Nilesh Mehta, CEO,
PREMIER MEDICAL CORPORATION
"We strongly believe the pandemic changed the testing landscape, from professional lab testing to self-testing, which is why we have invested heavily in developing self-test products for various diseases at affordable prices."
How has Premier grown into the company it is today?
I founded Premier in 1996, and the company has grown since into one of the top three global diagnostics companies, currently manufacturing over 200 million tests per year, all from India. We are one of the premier suppliers of malaria, HIV, and hepatitis tests for low and middle-income countries, primarily in Africa, Southeast Asia, and Latin America. Our products have been exported to 125 countries, and our primary customer base includes UN-affiliated agencies like UNICEF and UNDP as well as government agencies like USAID and the CDC in the US. We also work with some universities in the US to come up with novel technologies for infectious disease testing, which is why our development operations are based in New Jersey. In this way, we transfer new technologies and knowledge from the US to India, where we manufacture at a high volume and low cost.
What approach does your company take to navigating the balance between quality and affordability?
Quality demands price, but we are trying to meet quality at the lowest possible cost. Since the outbreak of Covid-19, the market has shifted towards self-testing. We are planning to offer various diagnostics tests people can do at home because laboratory work can be very expensive.
Premier has the world’s most sensitive and accurate HIV self-test that can detect recent infection. It is currently undergoing evaluation by the CDC. Once it comes out, it will provide detection as early as within six months of infection, far faster than current professional tests that require a minimum of 1.5-2 years of infection before detecting antibodies.
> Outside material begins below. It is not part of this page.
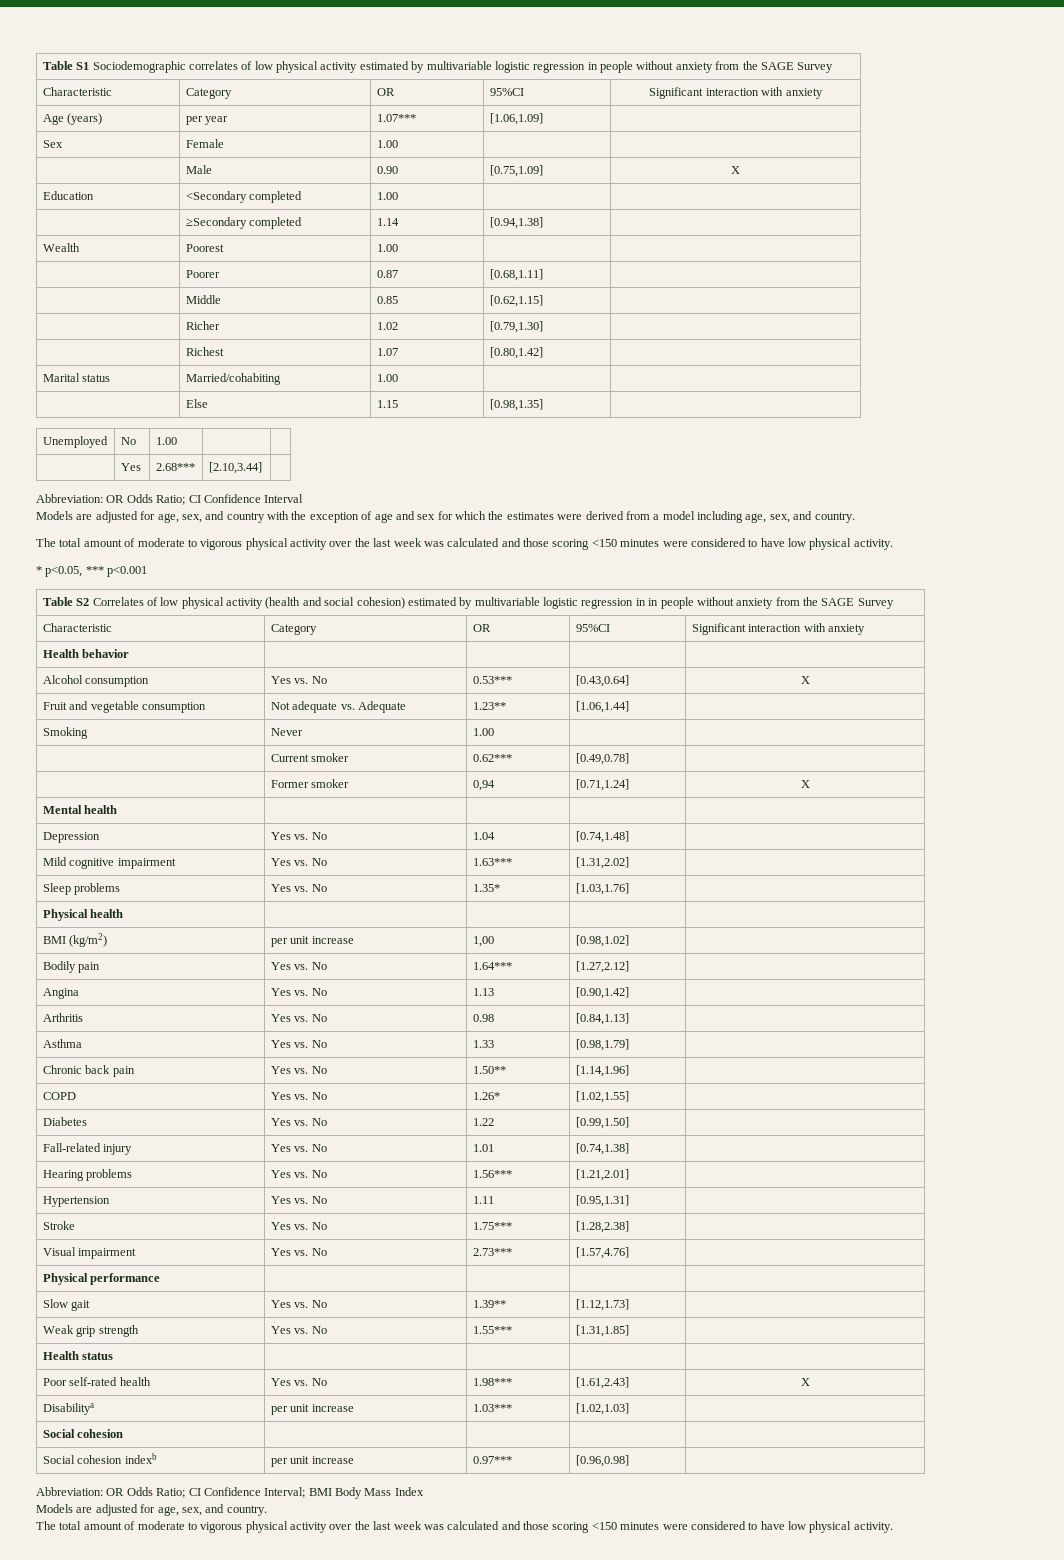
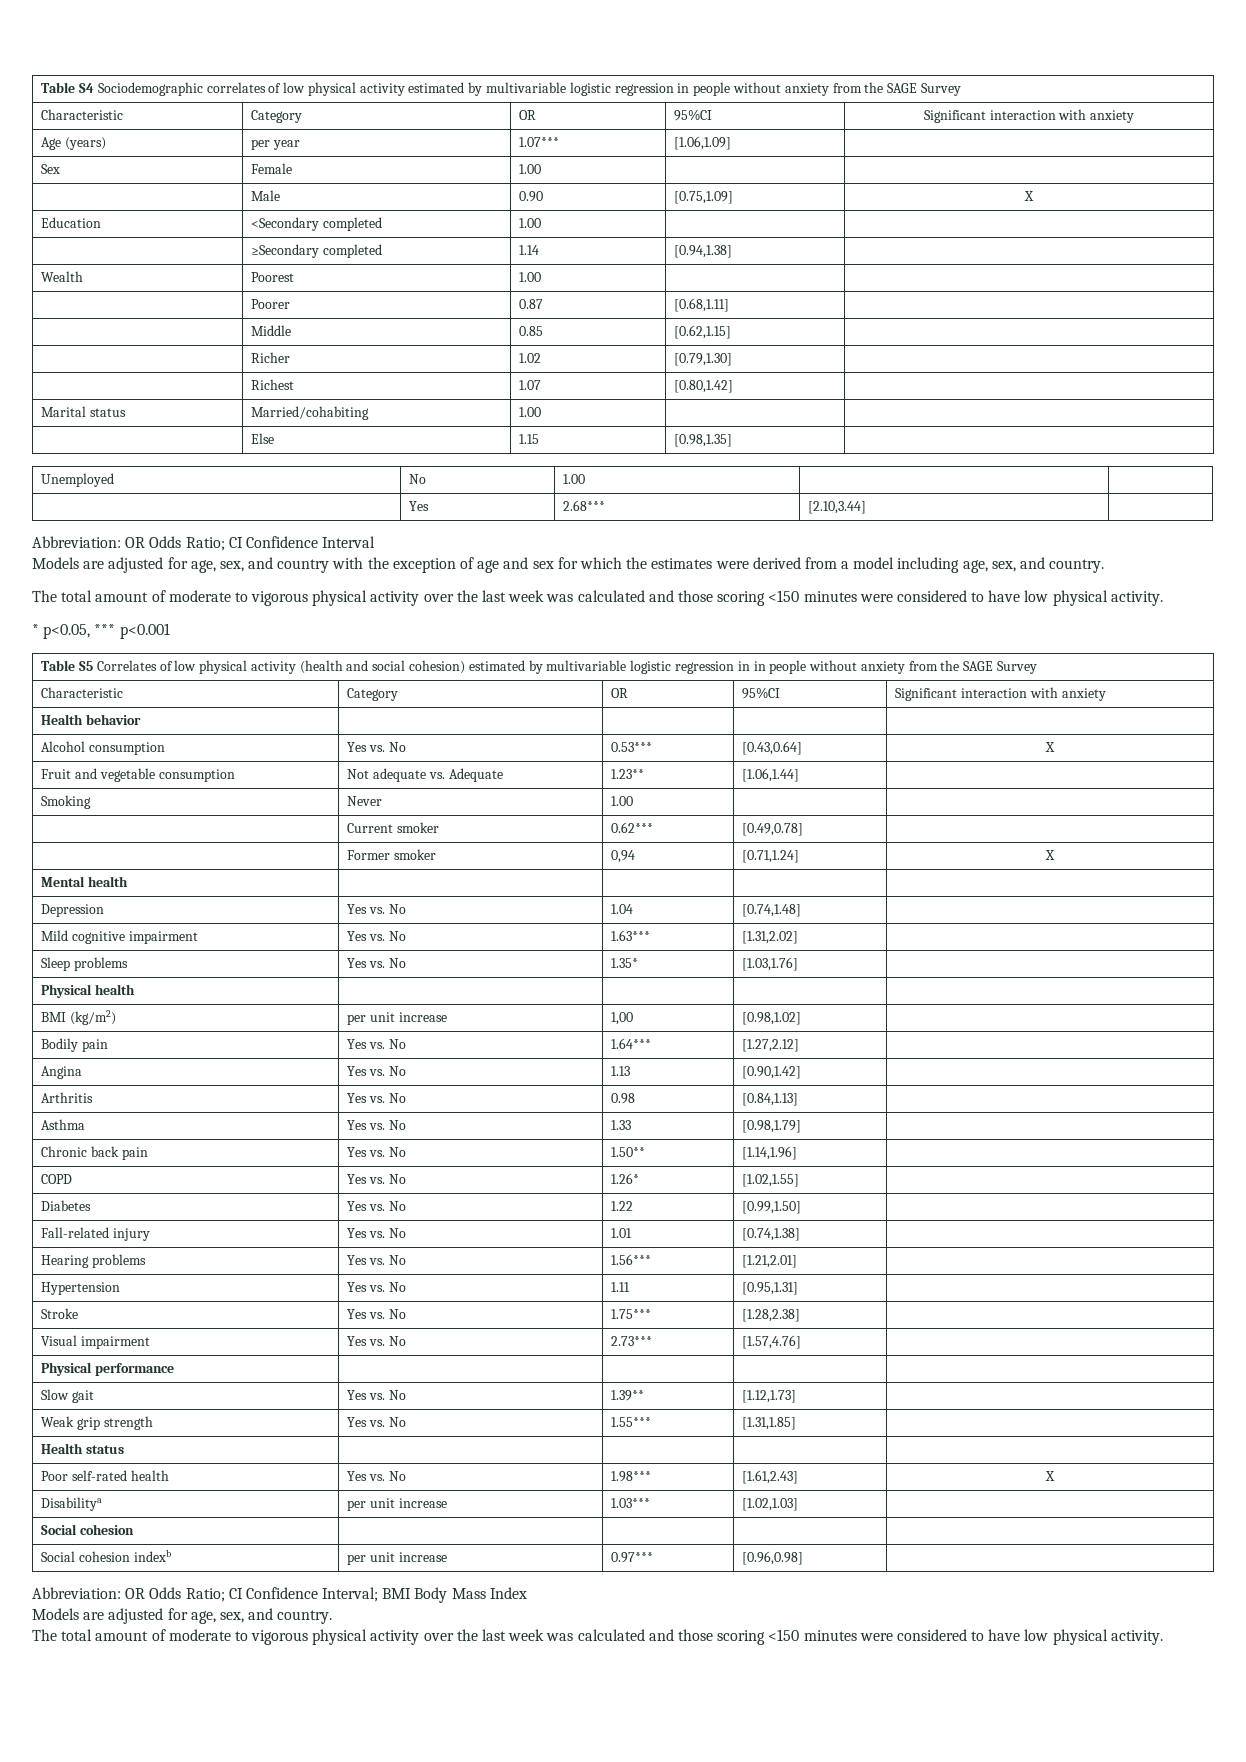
- Table S1 Sociodemographic correlates of low physical activity estimated by multivariable logistic regression in people without anxiety from the SAGE Survey
+ Table S4 Sociodemographic correlates of low physical activity estimated by multivariable logistic regression in people without anxiety from the SAGE Survey
- Table S2 Correlates of low physical activity (health and social cohesion) estimated by multivariable logistic regression in in people without anxiety from the SAGE Survey
+ Table S5 Correlates of low physical activity (health and social cohesion) estimated by multivariable logistic regression in in people without anxiety from the SAGE Survey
When it comes to making testing affordable, we specifically look for new technologies that are easy to use. For example, a PCR machine may cost US$30,000, which not every testing site can afford, and countries may require thousands of these. Premier works to devise a middle ground technology, such as one that detects an enzyme in a pathogen responsible for infections.
Can you outline the logistical and regulatory challenges that remain in implementing point-of-care testing tools on a large scale in India?
India has an incredibly fragmented distribution network. Instead of a centralized distribution system, the country has thousands of small mom and pop distributors that work in specific geographies. With no large-scale distributor to reach the lowest possible level, it is very inefficient to reach all levels of a consumer base at the clinical level. Given the costs associated with trying to do so, Premier has avoided India’s consumer market. In addition, the regulatory landscape is unfavorable for companies like Premier that produce medical devices that adhere to high quality standards. India had no policy for self-testing before the pandemic, and they have yet to properly implement a centralized regulatory framework for these types of tools. Our company has the efficiency of scale of being among the largest manufacturers of point-of-care tests, meaning we have our manufacturing costs basically as low as possible. Yet there are Indian companies that claim to manufacture the same product for much cheaper. How are they able to do so? They create products that are far inferior or even defective. We saw this during the outbreak of Covid-19 in India; people were positive but getting negative results from faulty tests, contributing to such a fast spread of the virus.
In what ways did the pandemic impact the diagnostics space?
We strongly believe the pandemic changed the testing landscape, from professional lab testing to self-testing, which is why we have invested heavily in developing self-test products for various diseases at affordable prices. This is where the market is heading. If we take this projection a step further, innovative technologies will allow for tracking these incidences in addition to testing for them. We created a digital tool with an affiliated mobile app that allows government-run institutions or labs to collect data instantly in real time at the program level. This will revolutionize disease management, allowing organizations to begin treating an infected person before they infect other people.